Les effets de la donations entre époux à l’étranger

La donation entre époux permet de protéger son conjoint en cas de décès (lire rubrique « Transmission« ).
Cependant, cette institution est peu connue à l’étranger, elle est même parfois prohibée dans certains pays.
Dans un contexte international, soit en raison de la nationalité étrangère de l’un des époux, soit parce que des biens et avoirs sont possédés à l’étranger, son application est donc incertaine.
Il est ainsi déconseillé de multiplier les actes et de les éparpiller dans différents pays. Plutôt que de régulariser un tel acte qui pourra susciter des difficultés d’application voire ne pas être applicable, il est préférable de prendre des dispositions testamentaires. Ces dispositions permettront d’atteindre le même but que celui recherché dans la donation entre époux. Compte tenu de l’importance de ces dispositions, parlez-en à votre notaire avant de les rédiger.

La succession

Dans un contexte international, la loi successorale applicable peut ne pas être la loi française, soit en raison du dernier domicile du défunt, soit en raison de la situation géographique des biens immobiliers. Plusieurs lois peuvent donc être applicables à une même succession.
Les conséquences sont importantes car certaines lois successorales imposent la transmission des biens aux héritiers, d’autre, comme en France, imposent la transmission d’une part d’héritage (dite réserve) aux enfants et au conjoint à défaut d’enfants, alors que d’autres systèmes prévoient une liberté totale de transmission (lire rubrique « Transmission« ).

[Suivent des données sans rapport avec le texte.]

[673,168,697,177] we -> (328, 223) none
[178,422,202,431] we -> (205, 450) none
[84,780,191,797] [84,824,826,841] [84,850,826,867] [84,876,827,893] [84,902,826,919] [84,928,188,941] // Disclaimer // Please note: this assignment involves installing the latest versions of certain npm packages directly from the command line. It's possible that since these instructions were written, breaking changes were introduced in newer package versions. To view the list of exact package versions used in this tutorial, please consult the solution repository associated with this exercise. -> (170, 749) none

A cela s’ajoute la fiscalité de la transmission qui peut, dans certains cas, être réglée par une convention fiscale régularisée avec la France évitant ainsi une double imposition.

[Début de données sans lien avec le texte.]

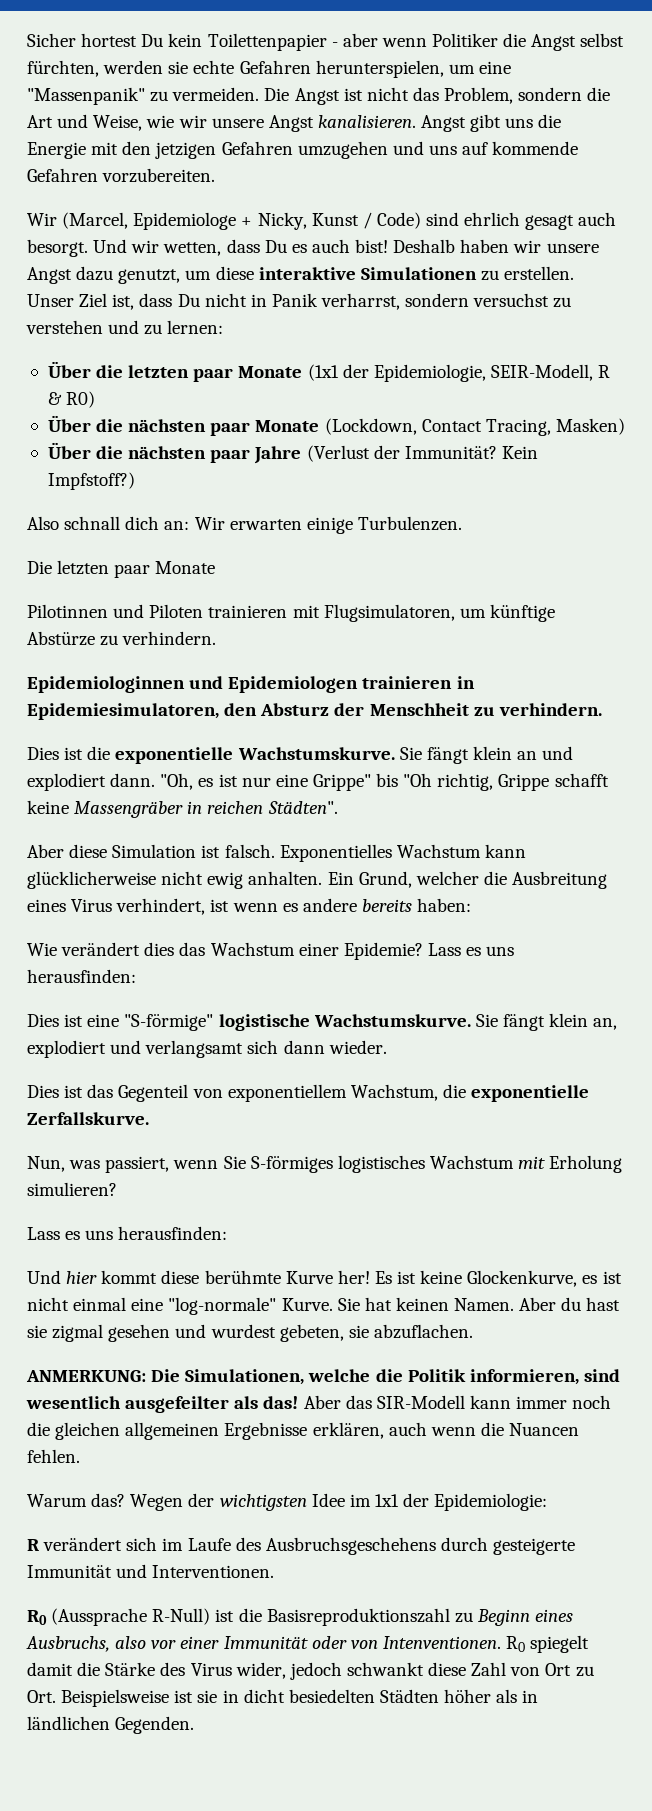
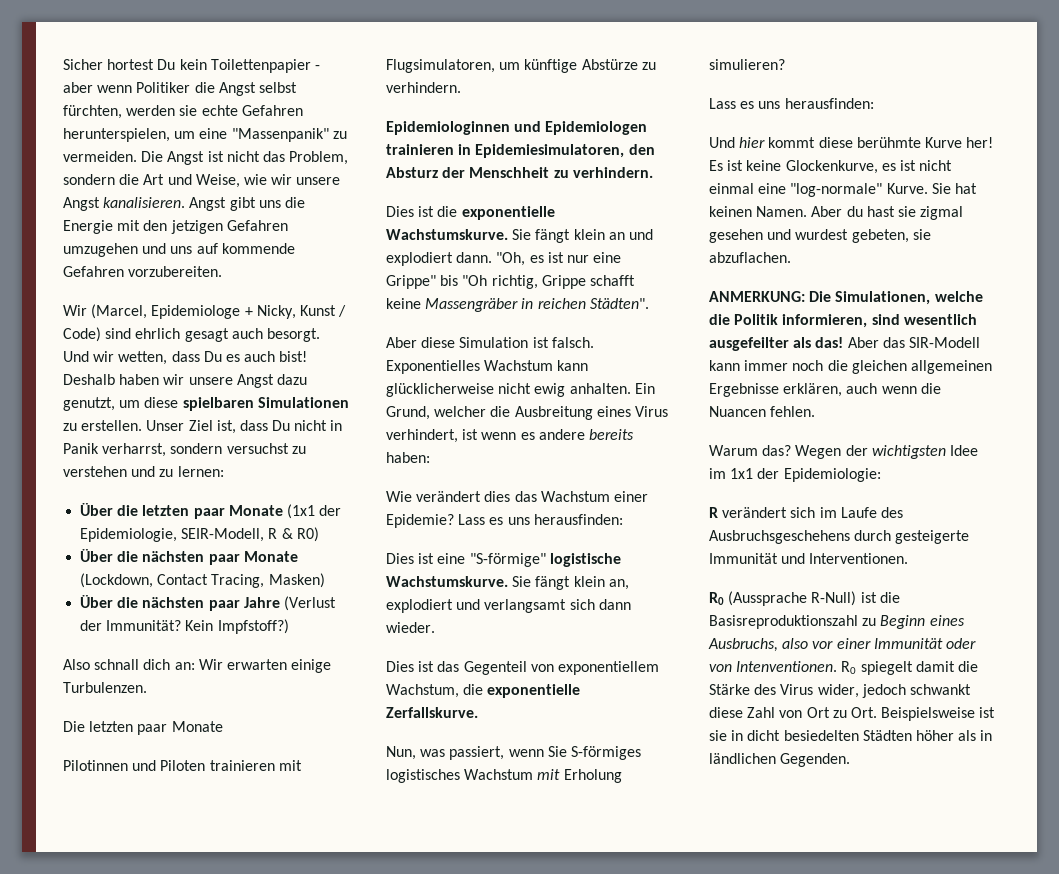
[258,267,356,280] interaktive -> [182,397,254,411] spielbaren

Au sein de l’Union Européenne, il sera bientôt possible de choisir, par testament, la loi successorale européenne applicable à la totalité de sa succession, quel que soit le lieu de situation des biens immobiliers et son lieu de résidence, permettant de voir sa succession réglée uniformément où que soient situés les biens immobiliers.
La matière étant spéciale d’un pays à un autre, tant au plan civil qu’au plan fiscal, il convient avant toute expatriation ou en cas de possession de biens à l’étranger de prendre conseil auprès de votre notaire qui vous guidera pour rédiger un testament en adéquation avec la fiscalité et les règles successorales légales.